I heard the game get better over time and I’m almost surely going to finish it ofc, but early impressions are the following:

- The quests are mostly fetch quests with extra steps, which I get is cool, but I would rather actually fly my fancy ship between a planet and it’s three moons I can actually reach without grav jumping or actual hours of flying, because that’s the fun part and then we can shoot stuff etc, now I’m just navigating the menu all the time jumping to different places because I cannot travel to them in reasonable time. It’s just “approach and dock” or “go to that planet because we need to kill some pirates”. Unless I’m purposefully going out of my way to pretend I’m playing No Man’s Sky (which I do love btw) then okay I’ll run into some stuff but I can’t even fly to the nearest planet. I don’t care that planet being “unreasonably close” doesn’t make sense in the real world, I’m not a fraking astronaut going to the moon for the first time (lol) I want Fallout in space but evolved and better god damn it.
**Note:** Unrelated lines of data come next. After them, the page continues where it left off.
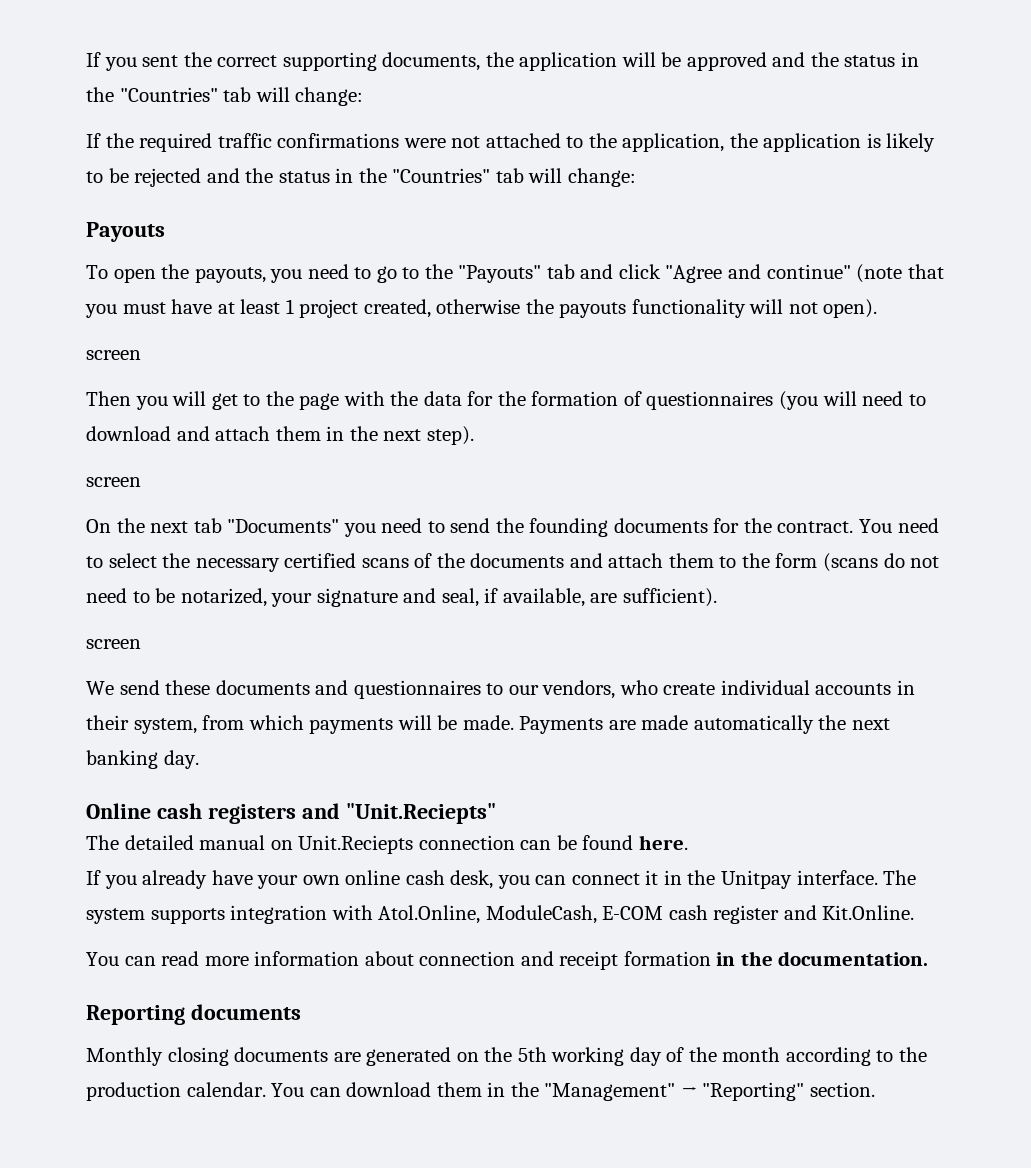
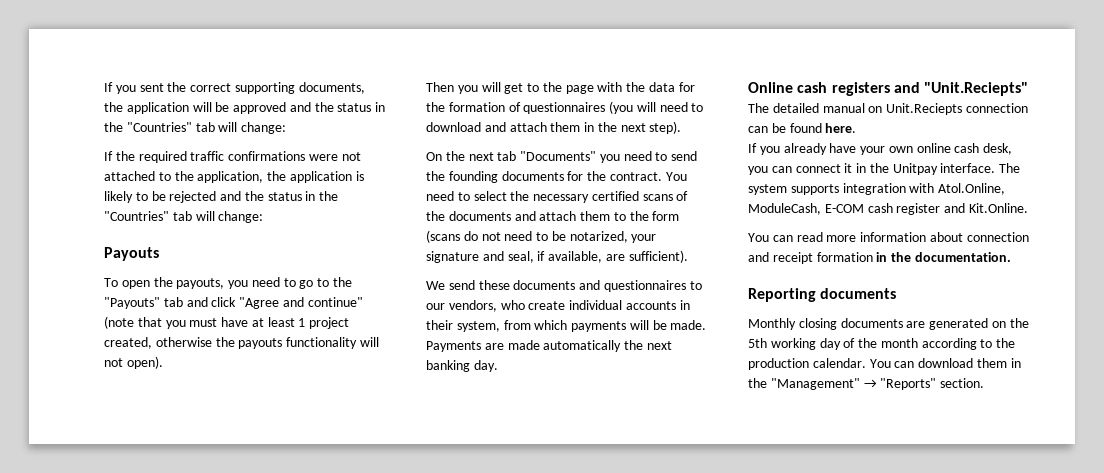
  To open the payouts, you need to go to the "Payouts" tab and click "Agree and continue" (note that you must have at least 1 project created, otherwise the payouts functionality will not open).
- screen
  Then you will get to the page with the data for the formation of questionnaires (you will need to download and attach them in the next step).
- screen
  You need to select the necessary certified scans of the documents and attach them to the form (scans do not need to be notarized, your signature and seal, if available, are sufficient).
- screen
- You can download them in the "Management" → "Reporting" section.
+ You can download them in the "Management" → "Reports" section.

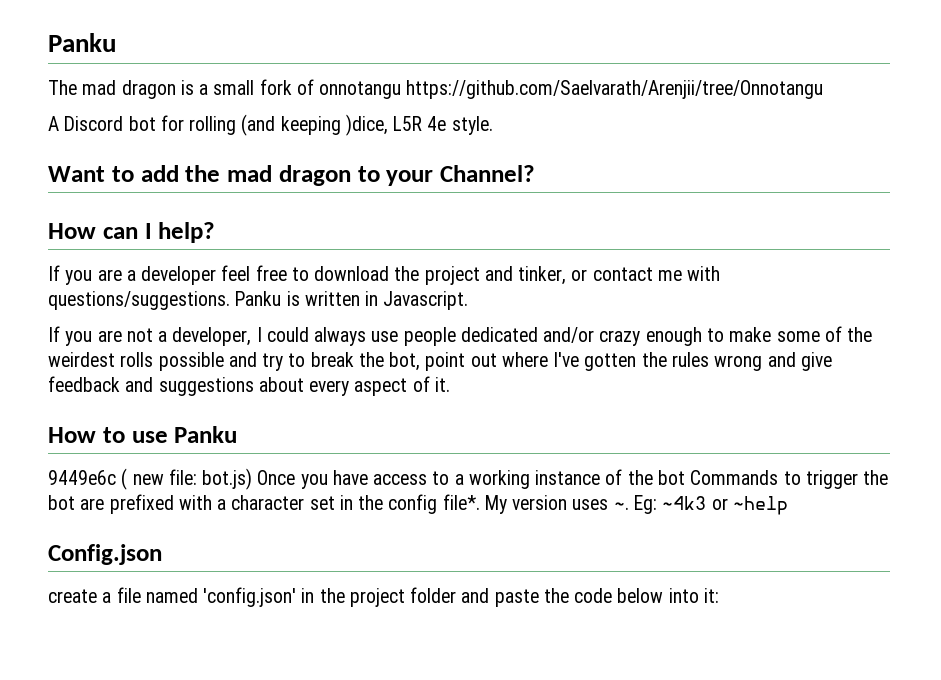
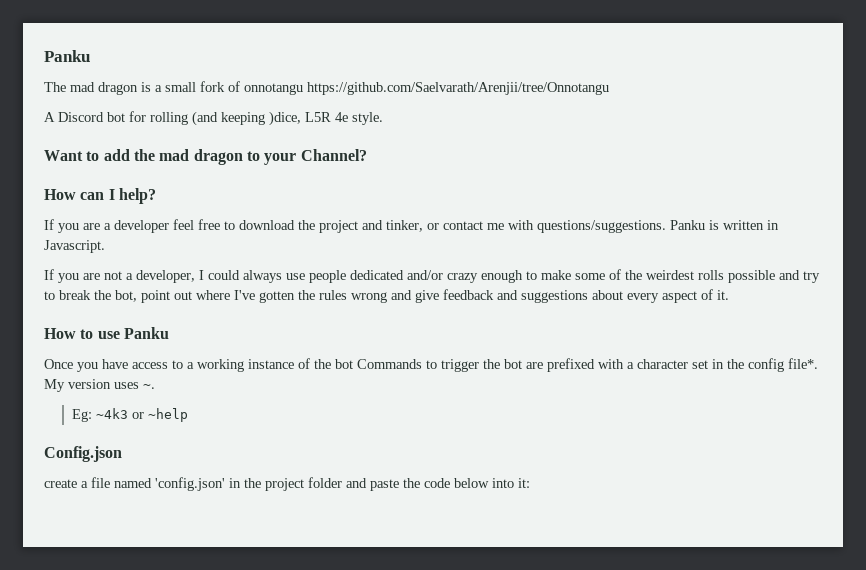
- 9449e6c ( new file: bot.js) Once you have access to a working instance of the bot Commands to trigger the bot are prefixed with a character set in the config file*.
+ Once you have access to a working instance of the bot Commands to trigger the bot are prefixed with a character set in the config file*.
- My version uses ~. Eg: ~4k3 or ~help
+ My version uses ~.
+ Eg: ~4k3 or ~help

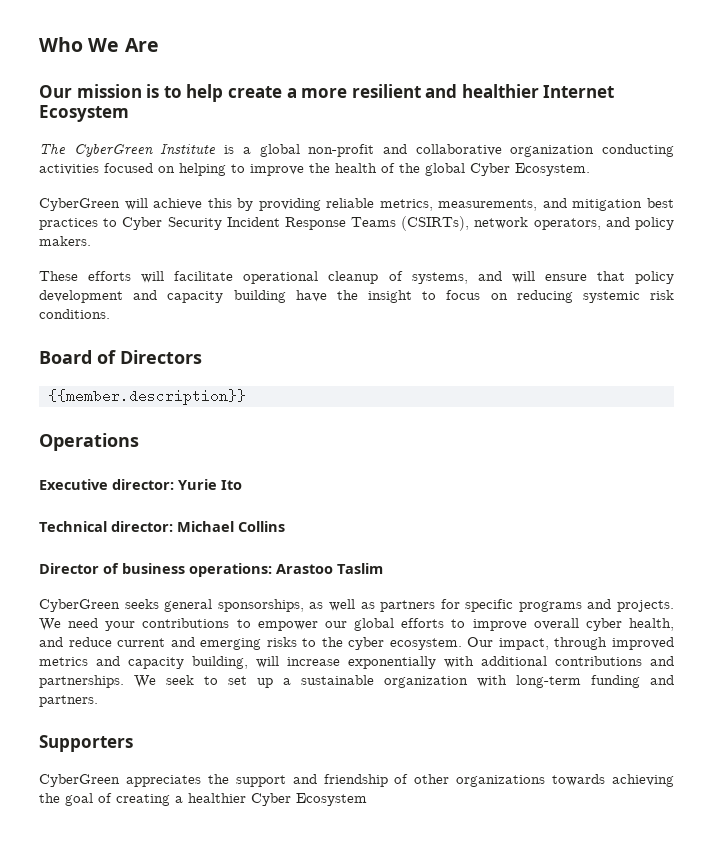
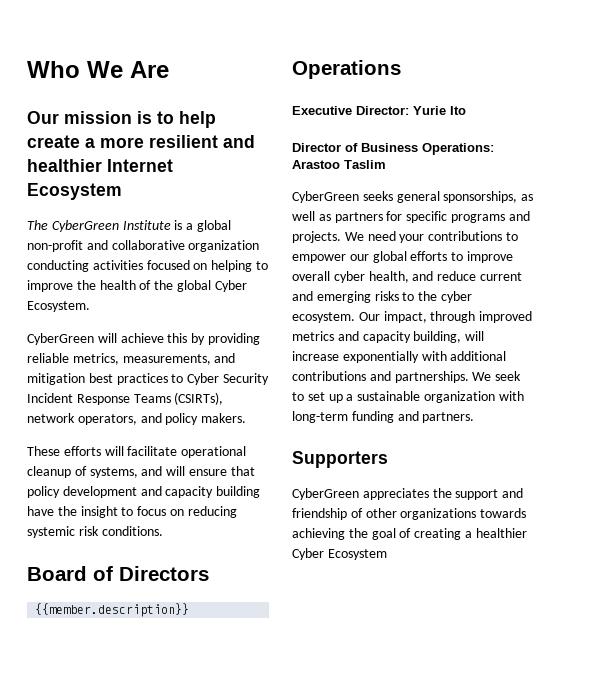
- Executive director: Yurie Ito
+ Executive Director: Yurie Ito
- Technical director: Michael Collins
- Director of business operations: Arastoo Taslim
+ Director of Business Operations: Arastoo Taslim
- I found the voice acting pretty amazing. Yeah it can be slow and empty and blah but that’s not the problem of voice acting, that’s a problem of narrative. Voice acting is stellar, I actually want to listen to most of the characters, especially the more important ones - even though I usually don’t which is a shame since the underlying story is not doing it for me so far.

- That brings us to the story, and I will make a purely narrative comparison to let’s say Fallout 3 here. In FO3 the story starts with you going after your father. That’s a very universal thing, and doesn’t matter if it happens in the wild west, or in space, or in the wasteland. It’s a good start for you to identify with your character, and then take the story and evolve it however you damn please but you are invested from the start. In Starfield you’re a rando space miner who touches a shiny rock, gets a seizure, gets given a ship and adopted into the fanciest society in the game in the first 15mins with absolutely no reason. I mean yeah the reason is “I had a vision oooo” but like that’s a bullshit trope “you’re special because you are” reason. In FO3 you first get to Megaton, you meet the community, you get your shitty little apartment, you start becoming a small part of that community and getting your bearings, and gaining courage and resources to venture further because even though you have only just started you already have a couple meaningful relationships with NPCs, you have your small place in the world and you start realizing how small you are in this Wasteland and how big the world is, and how amazing and terrifying it will be adventuring through it. And you’re almost ready to start venturing further, and you’re filled with excitement and dread at the same time. That’s what I f**** feel in the first couple of hours of FO3, or NV or honestly even FO4 it’s not great but it’s decent if you wanted more of almost the same (some killer questlines, and Far Harbor god damn). NOT FO76, screw that s***. Anyways, there is so little of that in Starfield for me so far, and the amazing voice acting and how good the game actually looks and not that many bugs in my experience honestly (and like for real I’m okay with Bethesda bugs as long as they are silly and not game-breaking) all of that makes me even sadder that I’m not vibing with the narrative so far and I fear I won’t be at all.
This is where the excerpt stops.